It seems like every week there’s a new hot cryptocurrency making waves on social media. Following the success of cryptos like SafeMoon, investors are constantly looking out for the next big thing in the crypto markets. In turn, there’s a constant stream of new projects trying to capitalize on this demand. One of those is Bonfire, a coin that many are calling the next SafeMoon. However, just as many are worried about Bonfire being a potential scam.
Unfortunately, a lot of new cryptos nowadays are flat-out schemes designed to steal people’s money. Here’s what’s going on with Bonfire Token right now and whether it’s a rug pull, a pyramid scheme, a scam, or a legit project.
What is Bonfire Token?
Bonfire started out less than a month ago, having only recently been added to popular tracking sites like Coinmarketcap. However, despite how new it is, Bonfire’s Twitter account has grown to over 43,000 followers. Its Reddit community, which was only started on April 19, is sitting at 19,500 dedicated members right now. Like most fast-growing tokens, people are encouraged to spread Bonfire across social media on a constant basis.
According to Bonfire’s whitepaper, the coin is following the exact same tokenomic model as SafeMoon does. On every single Bonfire transaction, 5 percent is burned and another 5 percent is distributed to the remaining Bonfire holders. The idea is that this 10 percent "tax" of sorts will discourage people from constantly daytrading the token. Instead, it should encourage people to keep holding on and steadily driving up the price of Bonfire.
Is Bonfire a rug pull or a scam?
The only way to know for sure whether Bonfire is a rug pul would be to have it audited by a third party. These are companies that specifically look at the underlying software of a coin and find any potential vulnerabilities.
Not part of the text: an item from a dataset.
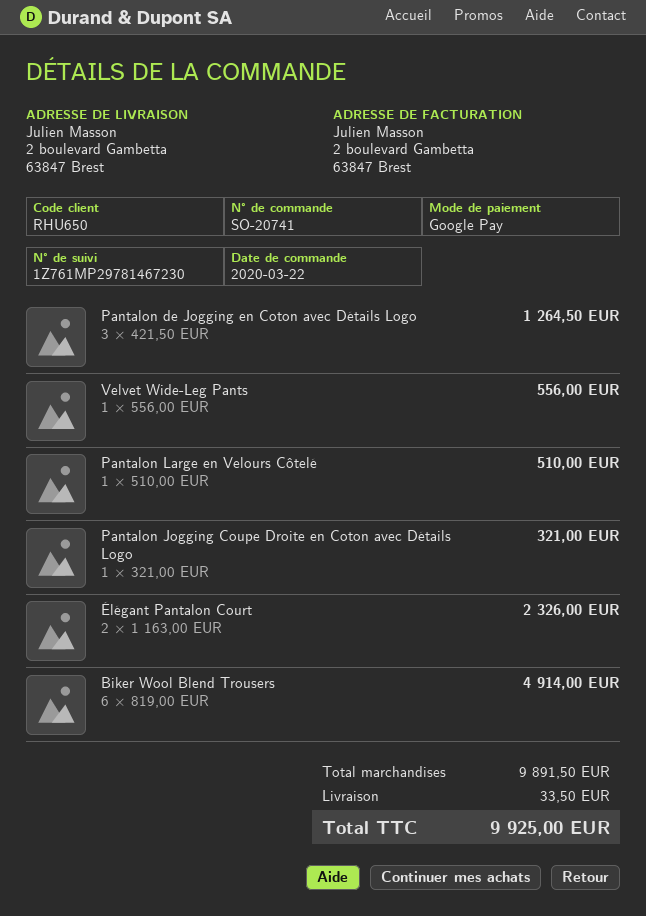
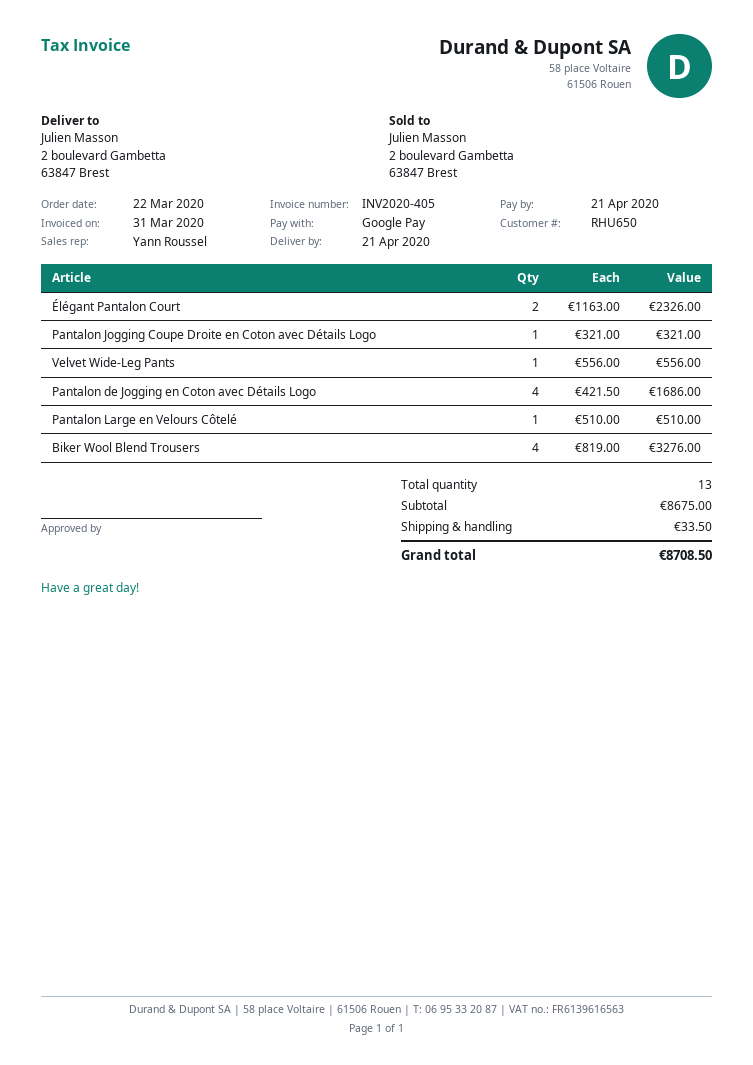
Pantalon de Jogging en Coton avec Détails Logo: 3 x 421.50 = 1264.50 -> 4 x 421.50 = 1686.00
Biker Wool Blend Trousers: 6 x 819.00 = 4914.00 -> 4 x 819.00 = 3276.00
subtotal: 9891.50 -> 8675.00
total: 9925.00 -> 8708.50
Bonfire has had one audit so far from Dessert Finance, an auditing company for BNB-based cryptos. According to their results, they did not find Bonfire to be a scam.
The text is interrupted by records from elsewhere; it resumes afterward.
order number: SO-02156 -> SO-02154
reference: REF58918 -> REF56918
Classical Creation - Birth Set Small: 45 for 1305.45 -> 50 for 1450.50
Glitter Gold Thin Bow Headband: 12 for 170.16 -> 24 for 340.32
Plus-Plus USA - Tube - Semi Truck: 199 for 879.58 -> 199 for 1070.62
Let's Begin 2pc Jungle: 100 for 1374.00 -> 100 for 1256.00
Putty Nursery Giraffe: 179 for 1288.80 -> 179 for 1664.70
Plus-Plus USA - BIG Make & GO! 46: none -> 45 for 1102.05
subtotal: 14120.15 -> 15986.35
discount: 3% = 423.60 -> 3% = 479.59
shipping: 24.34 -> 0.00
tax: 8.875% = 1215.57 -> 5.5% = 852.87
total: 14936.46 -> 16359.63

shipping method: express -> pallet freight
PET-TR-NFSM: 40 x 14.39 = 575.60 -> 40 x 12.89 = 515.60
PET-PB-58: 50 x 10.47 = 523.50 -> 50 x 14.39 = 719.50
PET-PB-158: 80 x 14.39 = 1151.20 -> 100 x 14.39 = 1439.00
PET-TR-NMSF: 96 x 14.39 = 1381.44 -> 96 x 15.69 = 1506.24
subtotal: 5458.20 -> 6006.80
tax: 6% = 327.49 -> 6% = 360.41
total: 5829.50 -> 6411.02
Bonfire also recently revealed its core management team. If you go on their website, you can find the names, faces, and social media accounts for its seven team members. Most of the time, rug pulls and scams don’t reveal the faces and identities behind the cryptocurrency.
At the moment, Bonfire doesn’t seem to be a rug pull. The project has too much transparency for it to be some type of scam. Typically, this happens earlier on in a project’s history, before the first audit is completed.
Will Bonfire go to the moon?
A lot of people felt like they missed out on SafeMoon when it was still early. Especially in bull markets (or bubbles), FOMO is a big emotional driver for investors. Investors look at Bonfire as the next SafeMoon and are jumping onto it.
Since SafeMoon is already such a success, despite being more or less a meme coin, Bonfire has a good chance of being successful as well. Probably not to the same extent or size that SafeMoon has grown into, but prices could still go up in the future. Just don't expect these speculative cryptos to stick around in the long-term. Sooner or later, this excitement is going to fizzle out, just like it did in 1999 during the internet stock bubble.